Our radiation oncologists have recently been involved in several important clinical trials testing the usefulness of IMRT. One is aimed at studying the troublesome problem of dry mouth, which results from radiation damage to the salivary glands. Preliminary data in this study shows that IMRT can substantially spare the glands and preserve patients’ eating and drinking functions.

Chemotherapy

Targeted therapy: An FDA-approved tyrosine kinase inhibitor is commonly used to slow cancer growth for patients with unresectable recurrent disease or cancer that has traveled to other body areas.

Hormone Therapy: Oral hormones can stop cancer cells from growing. In treating thyroid cancer, hormones can be used to stop the body from making other hormones that might make cancer cells grow, or to supplement thyroid needs after removal of the thyroid gland.

Standard Treatments for Medullary Thyroid Cancer

Cancer from the parafollicular cells of the thyroid, or medullary cancer, is rarer and is often associated with the inherited MEN2 syndrome. Siteman has extensive experience in treating medullary cancer, and has pioneered several aspects of its management. This disease requires meticulous removal of the thyroid gland and the lymph nodes around it, but radioactive iodine is not useful for treatment. Sometimes, external beam radiation is used after surgery. For targeted treatments, there are two new FDA-approved tyrosine kinase inhibitors for medullary cancer.

For patients who have been operated on previously, Siteman surgeons have developed a new technique. Using a minimally invasive procedure called laparoscopy, they first look for undetected spread of cancer to the liver, and if none is present, they examine the lymph nodes of the neck and remove any tumor in the nodes. Thyroid cancer patients with the MEN2 genetic mutation also can develop tumors of the adrenal glands and parathyroid glands, and Siteman’s research has demonstrated the best ways to evaluate and treat these problems.

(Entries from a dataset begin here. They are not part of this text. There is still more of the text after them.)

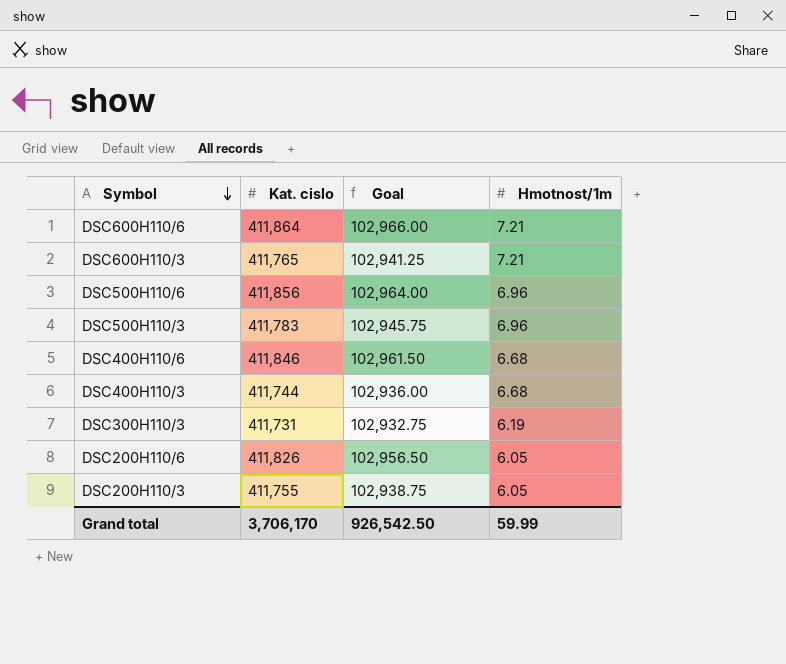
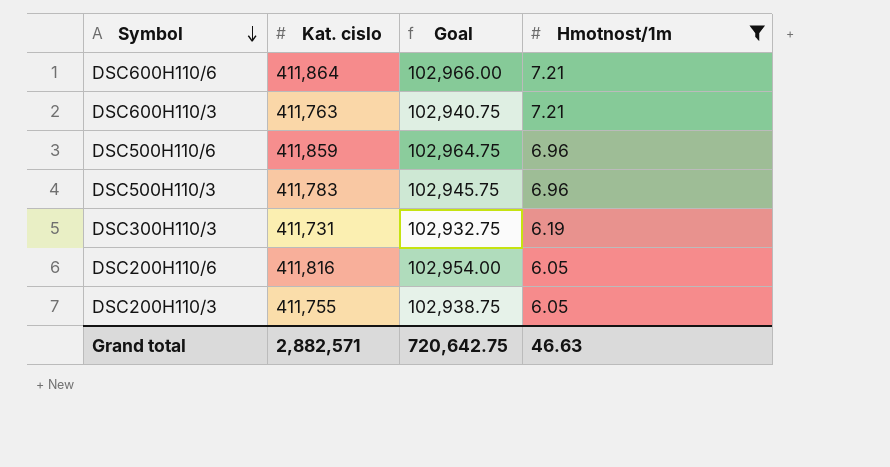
filter: none -> Hmotnost/1m != 6.68
DSC600H110/3 | Kat. cislo: 411,765 -> 411,763
DSC600H110/3 | Goal: 102,941.25 -> 102,940.75
DSC500H110/6 | Kat. cislo: 411,856 -> 411,859
DSC500H110/6 | Goal: 102,964.00 -> 102,964.75
DSC200H110/6 | Kat. cislo: 411,826 -> 411,816
DSC200H110/6 | Goal: 102,956.50 -> 102,954.00
Grand total | Kat. cislo: 3,706,170 -> 2,882,571
Grand total | Goal: 926,542.50 -> 720,642.75
Grand total | Hmotnost/1m: 59.99 -> 46.63

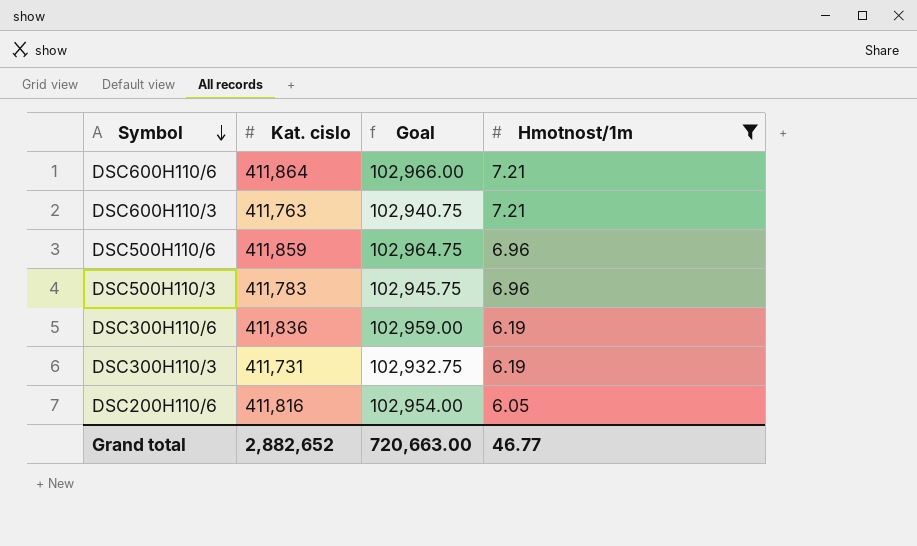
row DSC200H110/3: 411,755 | 102,938.75 | 6.05 -> none
row DSC300H110/6: none -> 411,836 | 102,959.00 | 6.19
Grand total | Kat. cislo: 2,882,571 -> 2,882,652
Grand total | Goal: 720,642.75 -> 720,663.00
Grand total | Hmotnost/1m: 46.63 -> 46.77

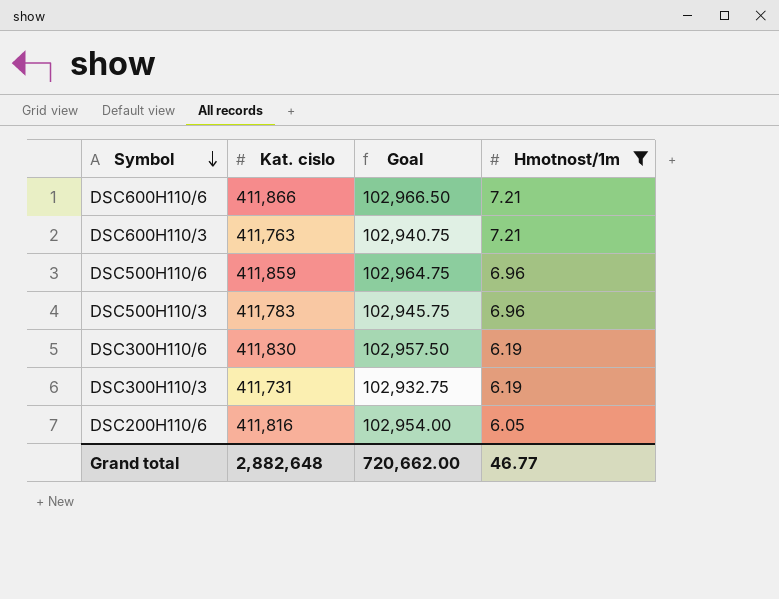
DSC600H110/6 | Kat. cislo: 411,864 -> 411,866
DSC600H110/6 | Goal: 102,966.00 -> 102,966.50
DSC300H110/6 | Kat. cislo: 411,836 -> 411,830
DSC300H110/6 | Goal: 102,959.00 -> 102,957.50
Grand total | Kat. cislo: 2,882,652 -> 2,882,648
Grand total | Goal: 720,663.00 -> 720,662.00

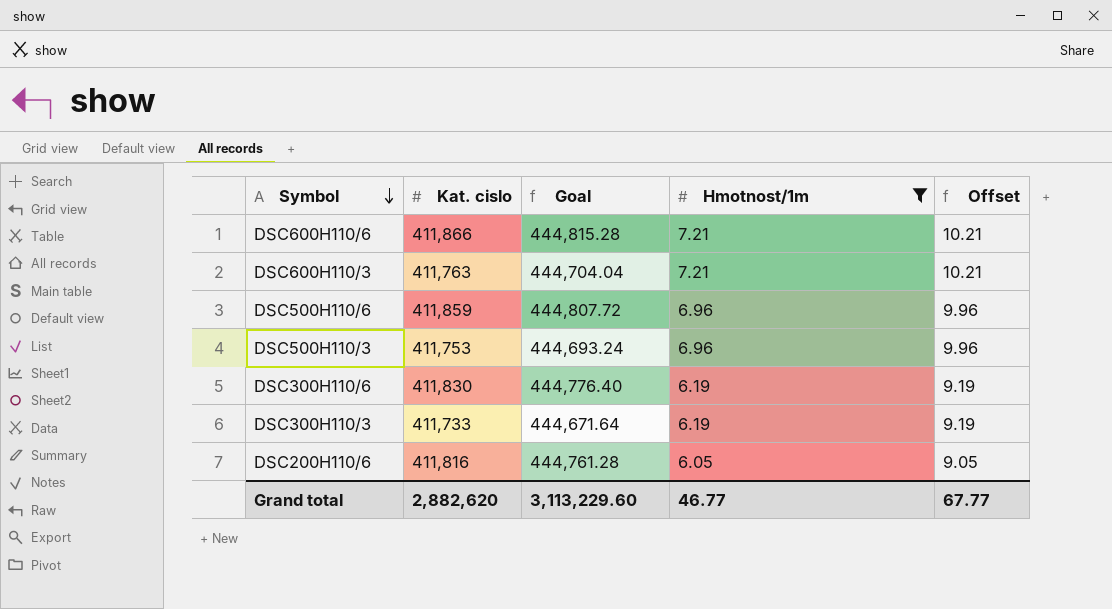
column Goal | formula: [Kat. cislo] * 0.25 -> [Kat. cislo] * 1.08
column Offset | formula: none -> [Hmotnost/1m] + 3
DSC500H110/3 | Kat. cislo: 411,783 -> 411,753
DSC300H110/3 | Kat. cislo: 411,731 -> 411,733
Grand total | Kat. cislo: 2,882,648 -> 2,882,620
Grand total | Goal: 720,662.00 -> 3,113,229.60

Standard Treatments for Anaplastic Thyroid Cancer

Anaplastic thyroid cancer is a rare aggressive disease. Treatment frequently includes radiation given twice a day, with or without chemotherapy. In some cases radiation would be given without chemotherapy. For rare patients who have operable disease and no distant metastases, surgery may be done before radiation and chemotherapy.

The standard of care for the treatment of metastatic thyroid cancer that no longer responds to radioactive iodine is clinical trials. New combinations of therapies are always being tested in clinical trials and are available at Siteman Cancer Center before other places may have access to them.